VA Loan Underwriting Guidelines
What to Expect from VA Loan Underwriting
The goal of the VA Loan is to provide veterans and service members interested in homeownership the opportunity to achieve the American dream without spending months to years saving for a down payment and establishing credit. However the program isn’t only meant to get veterans into homes, but to keep them in their homes.
To do this, the VA uses underwriting standards that assess whether or not a potential borrower can manage a substantial mortgage. These standards assure the lender and the VA that the potential homebuyer can afford the home they are about to purchase. More specifically, the VA may only guarantee a loan when the veteran can prove:
- They are a satisfactory credit risk, and
- They have present and anticipated income that bears a proper relation to the negotiated terms of repayment
In order to determine whether a borrower meets these two factors, the lender will first utilize an Automated Underwriting System (AUS).
The Automated Underwriting System
When a veteran comes to a lender their information will be processed by an AUS. This computer program is used for conventional loans, FHA loans and VA loans, and it allows for the lender to quickly assess whether the borrower’s current income and credit score will meet the standards put forth by the VA.
This streamlines the underwriting process, and tends to reduce the documentation requirements on applicants processed by an AUS. According to the VA, the level of reduced of documentation depends on the risk classification assigned. Borrowers who are approved or accepted by the AUS receive the following documentation reductions:
- No verification of rent
- No verification of ratios or credit worthiness
- No explanation for employment gaps if gaps are greater than 60 days
- No verification of employment if the borrower has been with the same employer for 1 year and W-2 Forms for 1 previous year have been collected
Veterans who are self-employed also receive documentation reductions in relation to their business. This reduction of documentation means veterans who have nurtured a healthy credit score and have a sound fiscal history will have an easier time maneuvering the VA loan.
But the AUS doesn’t accept all prospective borrowers.
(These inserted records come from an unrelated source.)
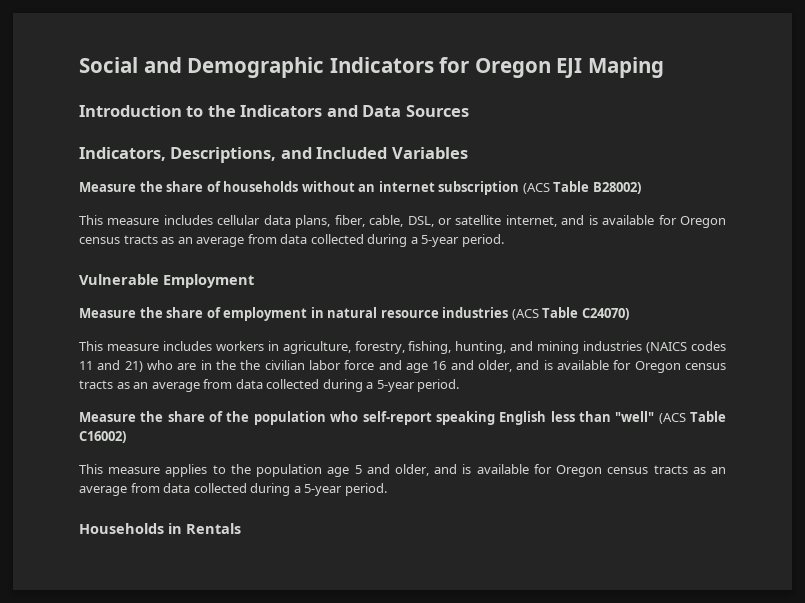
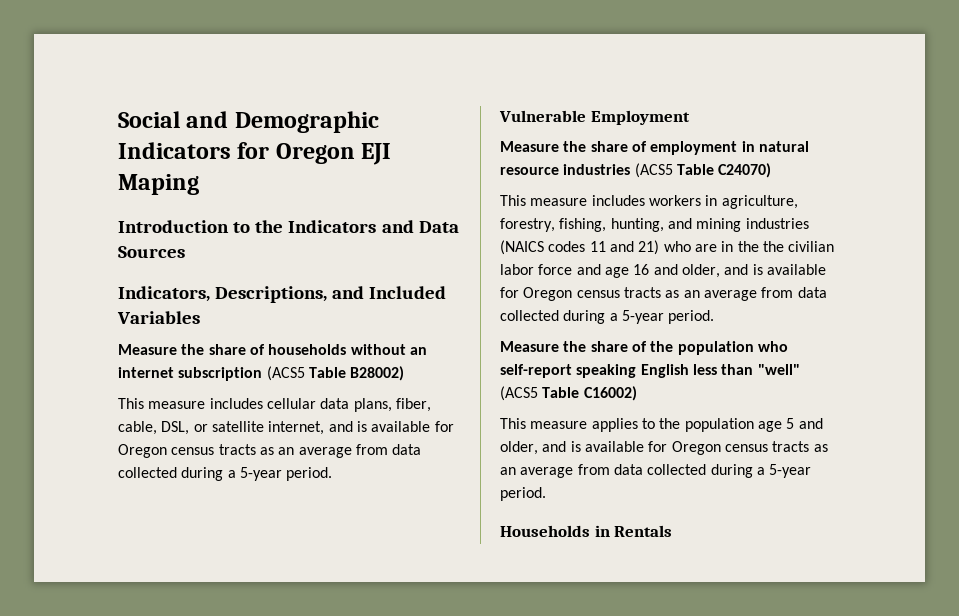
- Measure the share of households without an internet subscription (ACS Table B28002)
+ Measure the share of households without an internet subscription (ACS5 Table B28002)
- Measure the share of employment in natural resource industries (ACS Table C24070)
+ Measure the share of employment in natural resource industries (ACS5 Table C24070)
- Measure the share of the population who self-report speaking English less than "well" (ACS Table C16002)
+ Measure the share of the population who self-report speaking English less than "well" (ACS5 Table C16002)

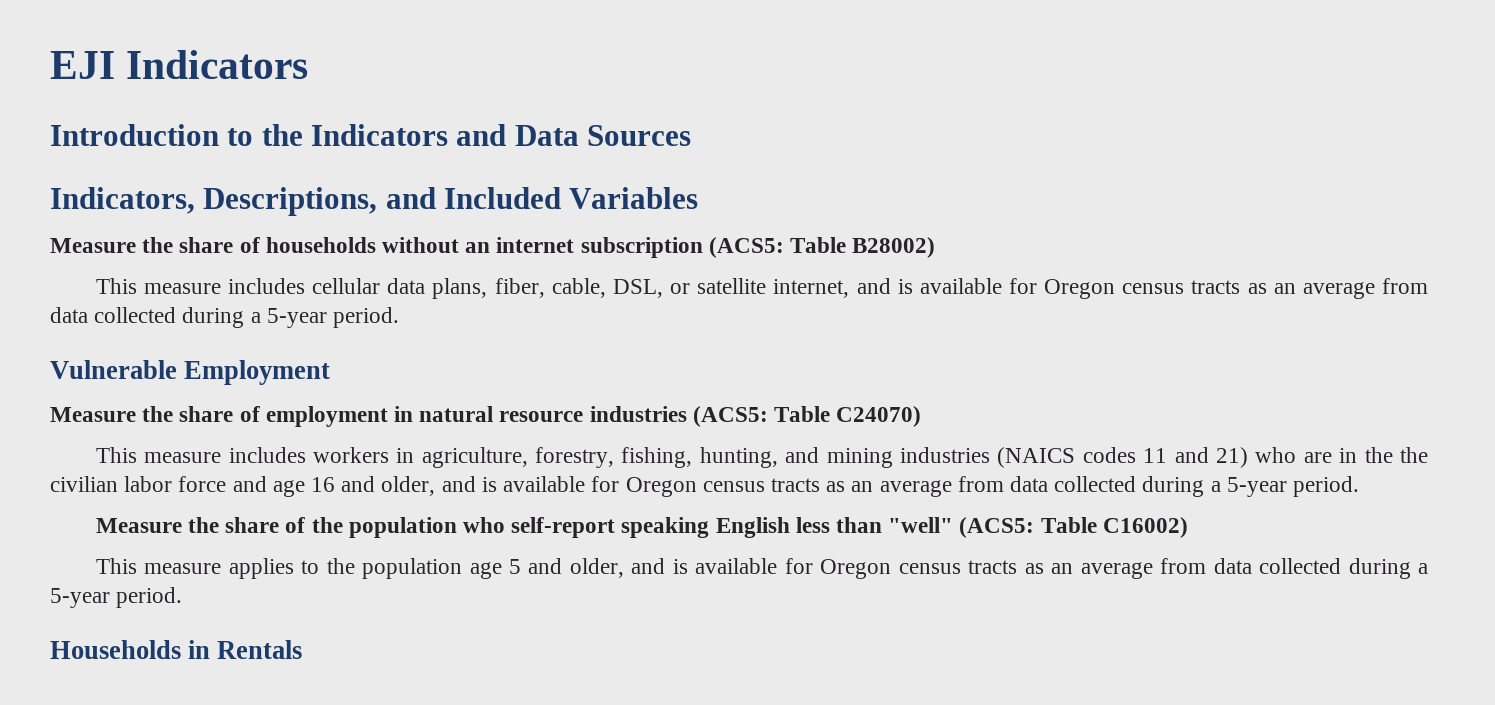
- Social and Demographic Indicators for Oregon EJI Maping
+ EJI Indicators
- Measure the share of households without an internet subscription (ACS5 Table B28002)
+ Measure the share of households without an internet subscription (ACS5: Table B28002)
- Measure the share of employment in natural resource industries (ACS5 Table C24070)
+ Measure the share of employment in natural resource industries (ACS5: Table C24070)
- Measure the share of the population who self-report speaking English less than "well" (ACS5 Table C16002)
+ Measure the share of the population who self-report speaking English less than "well" (ACS5: Table C16002)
The AUS will usually reject a candidate for the following reasons:
- A lack of credit depth or history
- A bankruptcy in the last 24 months
- Default or delinquency on federal debt
- Late mortgage payments
- Foreclosure, short sale or deed-in-lieu of foreclosure.
However, veterans who don’t meet the underwriting standards of the AUS still have a chance of getting a VA home loan. These vets will need to have a manual underwriting performed on their application.
Manual VA Loan Underwriting
Lenders are responsible for evaluating each VA loan applicant, so it is very important that each borrower be financially prepared to purchase a home. Manual underwriting entails having a human underwriter look over a VA loan applicant’s financial history more thoroughly.
The manual underwriter won’t immediately reject an applicant for foreclosures, late payments, defaults, bankruptcy, lack of credit depth etc. Instead, the underwriter will crunch the numbers and see if a VA loan is an option for the prospective borrower. Unfortunately, manual underwriting comes with tighter requirements on things like debt-to-income (DTI) ratio, residual income, derogatory credit, financial documentation and more.
Borrowers who have faced financial difficulties in the past need to be prepared for a manual underwrite. It’s important to note that unlike other factors a poor credit history alone is cause for disapproving a VA loan. This means the borrower needs to improve their credit score and prove their ability to take on future debt.